Pendant ce temps, le président Recep Tayyip Erdogan tient sa promesse de sortir la Turquie de la Convention d'Istanbul, une Convention contre la violence à l'égard des femmes (DW, 2021). De même, au Mexique au cours de l'année 2020, il y a eu 969 fémicides, selon les chiffres officiels du gouvernement et rapportés par le secrétaire à la sécurité et à la protection des citoyens (Ramos, 2021). Cependant, le président mexicain, Andrés Manuel López Obrador, a nié cette situation et a même qualifié la majorité des appels à la violence domestique de faux appels. Ainsi, alors que les organisations et militantes féministes peinent à expliquer l'augmentation des violences féminicides lors d'une épidémie mondiale, d'autres acteurs de la scène internationale ignorent voire nient ce problème.

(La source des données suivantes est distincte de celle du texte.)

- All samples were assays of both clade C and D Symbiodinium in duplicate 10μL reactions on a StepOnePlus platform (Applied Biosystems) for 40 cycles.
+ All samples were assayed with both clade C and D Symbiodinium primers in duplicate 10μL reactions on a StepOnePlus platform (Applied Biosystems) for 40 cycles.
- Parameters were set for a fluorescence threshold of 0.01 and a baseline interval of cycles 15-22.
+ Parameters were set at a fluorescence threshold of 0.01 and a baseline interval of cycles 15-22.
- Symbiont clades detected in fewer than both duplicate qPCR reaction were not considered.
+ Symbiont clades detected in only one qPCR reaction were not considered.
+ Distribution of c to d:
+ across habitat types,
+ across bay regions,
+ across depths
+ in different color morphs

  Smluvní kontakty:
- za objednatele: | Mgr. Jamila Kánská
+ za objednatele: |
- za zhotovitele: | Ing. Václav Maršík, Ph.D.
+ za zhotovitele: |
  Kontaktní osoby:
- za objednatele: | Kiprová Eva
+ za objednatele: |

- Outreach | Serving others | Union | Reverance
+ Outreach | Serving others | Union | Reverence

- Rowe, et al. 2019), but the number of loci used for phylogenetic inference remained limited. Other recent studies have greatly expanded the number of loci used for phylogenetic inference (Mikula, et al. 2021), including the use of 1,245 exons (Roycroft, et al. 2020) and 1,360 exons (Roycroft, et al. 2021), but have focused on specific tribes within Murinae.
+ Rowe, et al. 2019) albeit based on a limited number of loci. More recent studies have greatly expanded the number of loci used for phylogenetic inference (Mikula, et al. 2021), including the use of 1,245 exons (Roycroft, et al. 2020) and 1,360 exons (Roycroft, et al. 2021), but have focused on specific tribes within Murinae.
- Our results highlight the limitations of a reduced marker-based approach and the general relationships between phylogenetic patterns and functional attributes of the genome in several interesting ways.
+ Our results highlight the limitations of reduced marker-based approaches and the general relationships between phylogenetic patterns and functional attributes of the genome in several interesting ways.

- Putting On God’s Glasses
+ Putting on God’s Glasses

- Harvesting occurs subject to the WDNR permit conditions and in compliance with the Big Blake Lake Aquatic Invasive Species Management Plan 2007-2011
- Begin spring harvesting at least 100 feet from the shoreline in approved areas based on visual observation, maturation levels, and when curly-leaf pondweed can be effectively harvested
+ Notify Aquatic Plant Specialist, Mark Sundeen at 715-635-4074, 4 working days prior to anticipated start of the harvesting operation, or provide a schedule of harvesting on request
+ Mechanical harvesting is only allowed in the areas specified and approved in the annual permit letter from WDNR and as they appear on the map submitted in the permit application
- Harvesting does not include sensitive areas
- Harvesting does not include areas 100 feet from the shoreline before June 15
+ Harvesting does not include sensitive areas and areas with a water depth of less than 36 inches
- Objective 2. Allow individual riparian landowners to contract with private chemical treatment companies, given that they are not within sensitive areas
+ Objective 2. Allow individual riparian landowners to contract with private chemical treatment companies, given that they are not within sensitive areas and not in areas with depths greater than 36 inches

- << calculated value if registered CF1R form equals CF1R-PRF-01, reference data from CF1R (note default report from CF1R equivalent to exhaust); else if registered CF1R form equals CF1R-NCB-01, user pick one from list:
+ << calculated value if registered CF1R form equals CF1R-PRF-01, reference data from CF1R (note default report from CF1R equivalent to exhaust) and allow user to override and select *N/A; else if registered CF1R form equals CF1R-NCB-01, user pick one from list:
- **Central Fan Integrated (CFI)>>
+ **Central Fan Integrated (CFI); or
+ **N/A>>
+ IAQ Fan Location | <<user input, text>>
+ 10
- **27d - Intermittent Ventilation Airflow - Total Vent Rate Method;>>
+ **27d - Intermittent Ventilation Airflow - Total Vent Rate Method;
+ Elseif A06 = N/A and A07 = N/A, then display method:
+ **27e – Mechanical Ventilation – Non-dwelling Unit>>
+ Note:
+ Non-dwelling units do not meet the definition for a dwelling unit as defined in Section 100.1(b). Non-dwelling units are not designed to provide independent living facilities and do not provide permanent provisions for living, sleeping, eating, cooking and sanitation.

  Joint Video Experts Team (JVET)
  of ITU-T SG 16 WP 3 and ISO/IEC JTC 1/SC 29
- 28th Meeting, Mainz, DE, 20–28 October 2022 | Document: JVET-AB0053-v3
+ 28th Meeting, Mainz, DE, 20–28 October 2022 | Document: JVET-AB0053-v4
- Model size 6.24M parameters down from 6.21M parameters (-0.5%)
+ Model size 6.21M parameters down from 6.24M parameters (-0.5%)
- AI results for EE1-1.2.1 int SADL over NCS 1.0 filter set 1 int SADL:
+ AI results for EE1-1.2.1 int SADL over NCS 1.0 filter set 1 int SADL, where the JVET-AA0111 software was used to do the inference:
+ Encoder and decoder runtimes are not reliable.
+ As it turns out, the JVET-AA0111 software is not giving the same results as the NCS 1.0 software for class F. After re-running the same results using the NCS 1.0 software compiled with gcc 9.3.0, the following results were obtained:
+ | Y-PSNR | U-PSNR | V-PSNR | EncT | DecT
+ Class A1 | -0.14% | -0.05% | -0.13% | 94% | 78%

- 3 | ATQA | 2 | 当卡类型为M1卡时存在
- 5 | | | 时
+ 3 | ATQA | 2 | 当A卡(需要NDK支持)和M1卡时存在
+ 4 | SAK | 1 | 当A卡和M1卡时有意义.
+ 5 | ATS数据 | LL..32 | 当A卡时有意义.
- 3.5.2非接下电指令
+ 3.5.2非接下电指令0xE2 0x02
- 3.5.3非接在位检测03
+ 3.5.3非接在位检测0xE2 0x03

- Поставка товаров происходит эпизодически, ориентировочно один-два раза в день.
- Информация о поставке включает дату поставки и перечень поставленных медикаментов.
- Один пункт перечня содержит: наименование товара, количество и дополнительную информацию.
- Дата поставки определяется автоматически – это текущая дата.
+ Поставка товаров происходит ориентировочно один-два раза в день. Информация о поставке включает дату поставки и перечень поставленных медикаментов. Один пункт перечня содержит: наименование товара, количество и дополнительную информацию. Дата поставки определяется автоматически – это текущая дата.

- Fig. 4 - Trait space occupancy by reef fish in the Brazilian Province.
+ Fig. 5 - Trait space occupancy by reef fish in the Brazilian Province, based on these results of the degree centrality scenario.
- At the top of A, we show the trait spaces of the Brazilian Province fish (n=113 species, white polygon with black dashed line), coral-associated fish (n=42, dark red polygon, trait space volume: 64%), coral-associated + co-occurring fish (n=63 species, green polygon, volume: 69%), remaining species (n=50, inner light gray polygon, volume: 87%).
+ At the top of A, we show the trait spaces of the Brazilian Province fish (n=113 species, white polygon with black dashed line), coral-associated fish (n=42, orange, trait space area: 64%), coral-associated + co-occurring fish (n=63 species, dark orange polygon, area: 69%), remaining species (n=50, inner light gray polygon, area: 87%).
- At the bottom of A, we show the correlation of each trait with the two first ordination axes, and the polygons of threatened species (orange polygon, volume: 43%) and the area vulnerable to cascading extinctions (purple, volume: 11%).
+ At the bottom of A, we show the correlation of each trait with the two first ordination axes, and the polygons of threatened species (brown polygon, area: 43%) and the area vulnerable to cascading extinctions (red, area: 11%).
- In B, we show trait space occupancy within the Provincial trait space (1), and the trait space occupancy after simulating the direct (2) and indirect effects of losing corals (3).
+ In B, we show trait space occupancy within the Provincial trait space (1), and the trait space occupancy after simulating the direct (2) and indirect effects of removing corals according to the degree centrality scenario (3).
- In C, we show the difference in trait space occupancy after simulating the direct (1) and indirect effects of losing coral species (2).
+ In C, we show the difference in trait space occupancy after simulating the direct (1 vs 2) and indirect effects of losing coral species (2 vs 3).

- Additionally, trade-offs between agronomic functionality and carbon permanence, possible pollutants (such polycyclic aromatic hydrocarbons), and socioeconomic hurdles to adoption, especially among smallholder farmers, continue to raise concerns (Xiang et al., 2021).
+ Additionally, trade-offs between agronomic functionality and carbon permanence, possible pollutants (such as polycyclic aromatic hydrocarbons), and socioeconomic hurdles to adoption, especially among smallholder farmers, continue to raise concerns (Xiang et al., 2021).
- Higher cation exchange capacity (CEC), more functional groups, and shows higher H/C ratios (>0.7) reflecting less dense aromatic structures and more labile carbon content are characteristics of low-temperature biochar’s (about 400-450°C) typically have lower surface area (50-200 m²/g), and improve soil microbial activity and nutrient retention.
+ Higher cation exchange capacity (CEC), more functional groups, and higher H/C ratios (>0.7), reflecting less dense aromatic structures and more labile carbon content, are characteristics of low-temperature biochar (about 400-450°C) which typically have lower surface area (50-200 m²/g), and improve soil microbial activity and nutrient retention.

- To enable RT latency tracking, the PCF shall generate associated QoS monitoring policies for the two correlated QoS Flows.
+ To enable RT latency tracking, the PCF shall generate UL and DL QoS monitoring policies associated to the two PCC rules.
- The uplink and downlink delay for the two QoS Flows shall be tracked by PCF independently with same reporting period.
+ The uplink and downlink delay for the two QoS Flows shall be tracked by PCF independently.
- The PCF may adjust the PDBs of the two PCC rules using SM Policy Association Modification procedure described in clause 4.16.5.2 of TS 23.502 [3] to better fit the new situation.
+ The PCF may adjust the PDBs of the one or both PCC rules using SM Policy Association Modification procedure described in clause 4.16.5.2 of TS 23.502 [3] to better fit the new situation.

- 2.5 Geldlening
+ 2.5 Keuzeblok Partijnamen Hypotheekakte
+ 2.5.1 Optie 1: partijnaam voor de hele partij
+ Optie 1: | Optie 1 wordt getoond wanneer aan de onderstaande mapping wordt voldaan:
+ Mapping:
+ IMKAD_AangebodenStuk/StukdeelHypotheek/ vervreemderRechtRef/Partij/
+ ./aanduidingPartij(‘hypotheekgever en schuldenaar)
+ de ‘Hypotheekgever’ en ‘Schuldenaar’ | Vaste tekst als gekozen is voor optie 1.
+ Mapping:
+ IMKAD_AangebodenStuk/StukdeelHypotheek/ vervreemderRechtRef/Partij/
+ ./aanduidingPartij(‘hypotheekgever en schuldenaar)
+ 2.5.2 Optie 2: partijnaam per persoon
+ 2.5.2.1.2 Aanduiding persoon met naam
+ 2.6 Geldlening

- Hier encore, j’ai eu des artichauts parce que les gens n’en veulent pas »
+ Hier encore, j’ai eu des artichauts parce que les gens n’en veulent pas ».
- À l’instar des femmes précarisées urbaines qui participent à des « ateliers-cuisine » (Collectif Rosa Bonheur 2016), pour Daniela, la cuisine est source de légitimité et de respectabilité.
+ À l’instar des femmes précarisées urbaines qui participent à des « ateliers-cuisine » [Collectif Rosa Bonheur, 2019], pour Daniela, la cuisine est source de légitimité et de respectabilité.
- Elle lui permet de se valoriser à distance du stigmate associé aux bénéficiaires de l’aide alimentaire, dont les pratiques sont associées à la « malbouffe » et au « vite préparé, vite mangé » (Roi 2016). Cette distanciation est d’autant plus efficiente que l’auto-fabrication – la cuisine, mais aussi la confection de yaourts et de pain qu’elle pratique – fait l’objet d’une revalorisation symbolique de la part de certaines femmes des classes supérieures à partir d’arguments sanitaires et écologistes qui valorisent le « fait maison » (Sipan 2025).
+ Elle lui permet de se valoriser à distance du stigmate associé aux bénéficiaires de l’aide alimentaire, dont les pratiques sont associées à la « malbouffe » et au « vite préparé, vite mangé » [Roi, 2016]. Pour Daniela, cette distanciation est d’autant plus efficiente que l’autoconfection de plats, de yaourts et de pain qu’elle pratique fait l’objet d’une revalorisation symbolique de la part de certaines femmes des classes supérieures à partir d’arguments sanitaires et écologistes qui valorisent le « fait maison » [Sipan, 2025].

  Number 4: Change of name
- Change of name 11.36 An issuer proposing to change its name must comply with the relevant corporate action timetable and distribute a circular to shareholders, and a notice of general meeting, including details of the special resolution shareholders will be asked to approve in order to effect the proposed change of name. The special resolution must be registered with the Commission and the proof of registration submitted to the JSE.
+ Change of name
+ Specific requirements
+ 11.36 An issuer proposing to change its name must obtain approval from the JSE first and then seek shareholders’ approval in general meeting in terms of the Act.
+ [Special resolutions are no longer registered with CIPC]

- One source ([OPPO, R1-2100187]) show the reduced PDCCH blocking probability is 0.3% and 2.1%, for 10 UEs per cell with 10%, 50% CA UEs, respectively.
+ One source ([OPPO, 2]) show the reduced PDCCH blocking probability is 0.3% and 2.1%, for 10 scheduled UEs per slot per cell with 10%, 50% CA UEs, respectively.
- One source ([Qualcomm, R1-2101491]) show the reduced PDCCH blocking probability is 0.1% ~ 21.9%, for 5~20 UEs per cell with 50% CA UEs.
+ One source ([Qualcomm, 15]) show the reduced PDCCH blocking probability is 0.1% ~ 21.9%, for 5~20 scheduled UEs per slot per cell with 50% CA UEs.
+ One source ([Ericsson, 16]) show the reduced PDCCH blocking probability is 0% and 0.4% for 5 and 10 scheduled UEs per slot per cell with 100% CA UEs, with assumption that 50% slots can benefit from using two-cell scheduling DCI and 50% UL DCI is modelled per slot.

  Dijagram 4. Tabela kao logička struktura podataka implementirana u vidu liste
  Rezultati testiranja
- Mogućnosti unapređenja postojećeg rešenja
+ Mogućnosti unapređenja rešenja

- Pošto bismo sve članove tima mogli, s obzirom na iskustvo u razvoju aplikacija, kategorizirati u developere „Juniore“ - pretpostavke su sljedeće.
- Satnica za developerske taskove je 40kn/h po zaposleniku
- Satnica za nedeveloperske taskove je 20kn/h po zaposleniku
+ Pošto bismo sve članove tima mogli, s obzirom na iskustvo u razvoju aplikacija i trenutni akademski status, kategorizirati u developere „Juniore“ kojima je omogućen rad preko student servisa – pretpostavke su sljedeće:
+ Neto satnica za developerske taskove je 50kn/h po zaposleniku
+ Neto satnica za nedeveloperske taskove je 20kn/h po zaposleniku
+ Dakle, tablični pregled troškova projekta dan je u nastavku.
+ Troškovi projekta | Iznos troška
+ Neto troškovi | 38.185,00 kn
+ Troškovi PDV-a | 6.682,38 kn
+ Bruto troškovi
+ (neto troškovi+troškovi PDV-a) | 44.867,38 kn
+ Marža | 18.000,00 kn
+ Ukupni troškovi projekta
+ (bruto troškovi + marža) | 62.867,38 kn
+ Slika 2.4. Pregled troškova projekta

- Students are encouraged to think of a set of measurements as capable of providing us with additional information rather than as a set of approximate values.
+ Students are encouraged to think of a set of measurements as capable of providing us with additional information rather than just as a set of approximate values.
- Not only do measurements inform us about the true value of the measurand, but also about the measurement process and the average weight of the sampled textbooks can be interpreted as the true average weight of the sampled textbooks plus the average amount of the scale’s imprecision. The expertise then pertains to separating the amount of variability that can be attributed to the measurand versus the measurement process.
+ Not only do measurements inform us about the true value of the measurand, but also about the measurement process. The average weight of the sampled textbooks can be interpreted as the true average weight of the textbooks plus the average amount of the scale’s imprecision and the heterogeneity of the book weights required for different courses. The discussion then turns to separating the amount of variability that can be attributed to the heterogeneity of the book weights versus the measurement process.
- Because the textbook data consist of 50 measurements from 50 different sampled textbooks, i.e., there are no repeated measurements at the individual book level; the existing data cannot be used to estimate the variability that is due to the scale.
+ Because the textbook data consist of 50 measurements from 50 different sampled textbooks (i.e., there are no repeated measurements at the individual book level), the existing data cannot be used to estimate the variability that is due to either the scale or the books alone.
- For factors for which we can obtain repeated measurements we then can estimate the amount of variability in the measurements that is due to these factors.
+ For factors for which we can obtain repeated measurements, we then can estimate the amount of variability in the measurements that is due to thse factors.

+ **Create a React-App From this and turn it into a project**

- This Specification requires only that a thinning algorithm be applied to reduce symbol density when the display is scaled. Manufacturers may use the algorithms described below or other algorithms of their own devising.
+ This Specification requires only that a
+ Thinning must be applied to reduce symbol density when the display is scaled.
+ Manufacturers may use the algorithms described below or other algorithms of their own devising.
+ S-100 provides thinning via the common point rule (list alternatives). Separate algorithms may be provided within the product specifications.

Face à cette situation, de multiples réflexions et écrits ont été produits, émanant d'organisations internationales, d'organisations spécialisées ou encore de groupes féministes. Cependant, ce problème a été décrit comme une "peste", une autre "épidémie" ou une "pandémie de l'ombre". Commençons par nommer les choses par leur nom : les fémicides à l'échelle mondiale sont un problème dérivé de la violence structurelle.
Selon Johan Galtung, la violence structurelle est celle qui tue, bien que lentement et sans gravité, parfois appelée « injustice sociale » (Galtung et Höivik, 1971, 73). Les féminicides ne sont pas une pandémie, ni une maladie, ils sont un effet secondaire d'un système permissif et ignorant.
La quarantaine comme mesure contre le virus SARS-CoV-2 est une condition aggravante pour les femmes sous différentes latitudes. L'agenda féministe pendant la pandémie a pointé des domaines urgents sur lesquels agir : l'accès à l'interruption légale de grossesse, des menstruations dignes et la chaîne de soins. Cependant, les féminicides devraient être le principal point à l'ordre du jour en raison des chiffres alarmants qu'ils ont atteints dans le contexte international.
Au milieu des couvre-feux et des mobilisations limitées, il semble que les actions des collectifs et militantes féministes aient été défavorisées. Cependant, les femmes ont cherché des moyens de créer des réseaux de soutien. Ils ont fait des efforts pour entrevoir ce que les médias et même les dirigeants ont tenté de cacher. Comme nous le disent Diana Russell et Jill Radford, il s'agit de se remémorer et de résister à un système qui nous tue chaque jour.